The software engineering community is making great progress in open science. We have data and artefact evaluation tracks at various conferences, the festival for open science2. The 2018 edition of the International Symposium on Empirical Software Engineering (ESEM), introduced a new open science policy3 encouraging authors to make their research data publicly available. We also note that there are many open-source initiatives flourish in other research areas as well (Gent and Kotthoff 2014).
Given the positive feedback from the community and the overall rationality of open science, we are now taking a step further in our research community. We are introducing an open science initiative for the Empirical Software Engineering Journal. In this editorial, we motivate and introduce this new initiative.
2 The EMSE Open Science Process
We have designed the Open Science Initiative (OSI) of the Empirical Software Engineering Journal with the following principles in mind.
First and foremost, we want the initiative to be inclusive by rewarding researchers committed to open science and by encouraging others to join in this research ethics and its efforts. Consequently, the process is based on a voluntary submission, and, as we believe, the required open science standards are reasonable. We want to encourage taking also small steps towards more openness and then gradually help the community transition to open practices on a wider scale.

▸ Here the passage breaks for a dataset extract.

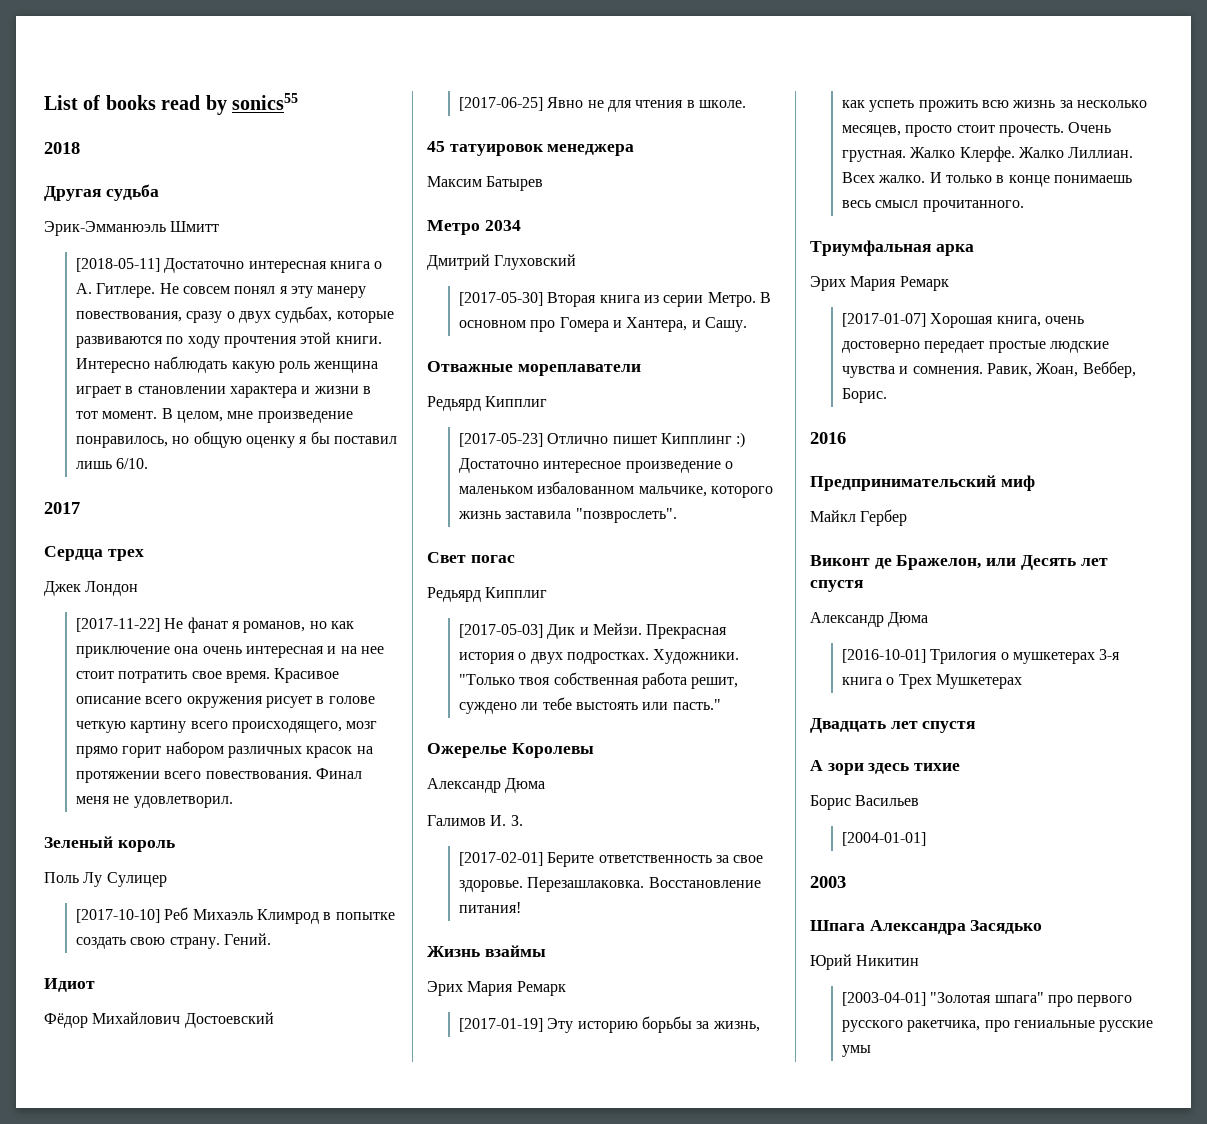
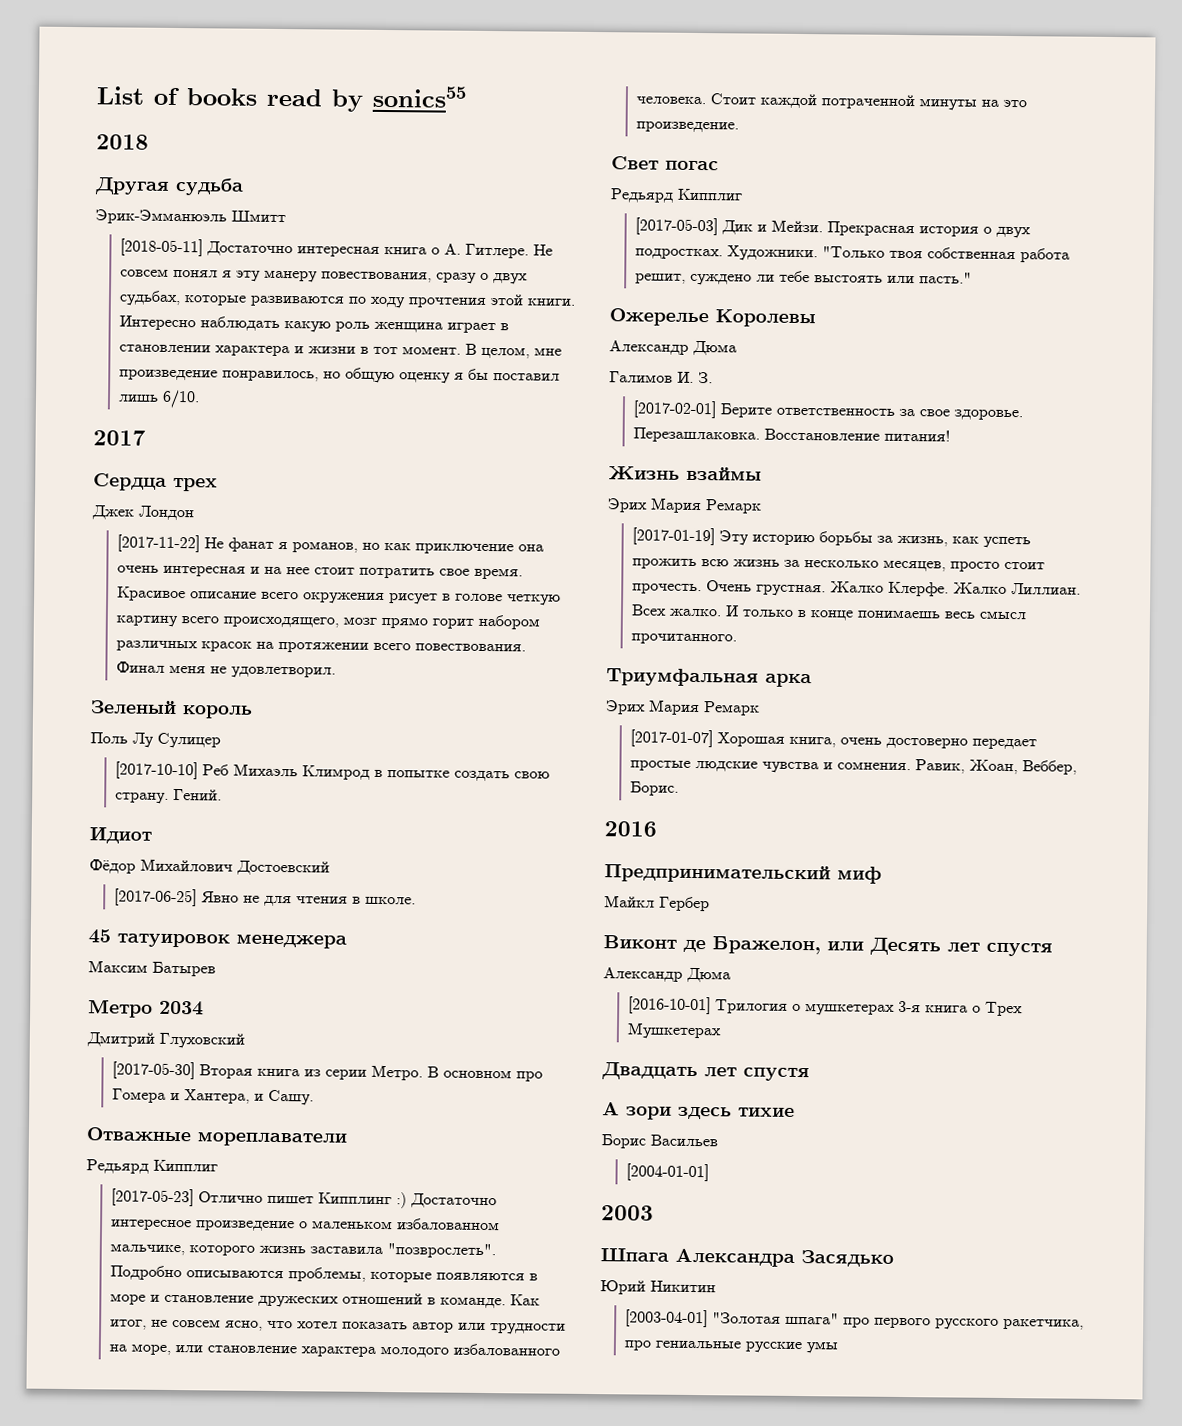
(677, 515) none -> [109,1265,538,1283] [109,1292,540,1309] [109,1318,566,1335] [108,1343,560,1358] [635,93,1027,111] [635,121,739,133] Подробно описываются проблемы, которые появляются в море и становление дружеских отношений в команде. Как итог, не совсем ясно, что хотел показать автор или трудности на море, или становление характера молодого избалованного человека. Стоит каждой потраченной минуты на это произведение.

The overall aim of our initiative is to encourage authors of accepted manuscripts to publish replication packages while being as minimally disruptive as possible with the current peer review process. That is to say, the review process of submitted manuscripts shall not be disrupted at all; instead, authors will be asked upon acceptance of their manuscript to disclose their data sets which will then be reviewed.
No one-size-fits-all Process
The overall OSI process needs to be flexible for authors and reviewers alike as well as depending on the specific study, its data and methodologies. The reason is that in our field, similar as in others, we publish works that are relatively different in their nature and based on a multitude of research methodologies including quantitative data and qualitative data of which some data emerges from sensitive industrial, proprietary or public sector contexts. It is thus not possible to define a one-size-fits-all policy, but we need to rely on a flexible process and continuously adapt our reviewing guidelines on a case-by-case basis.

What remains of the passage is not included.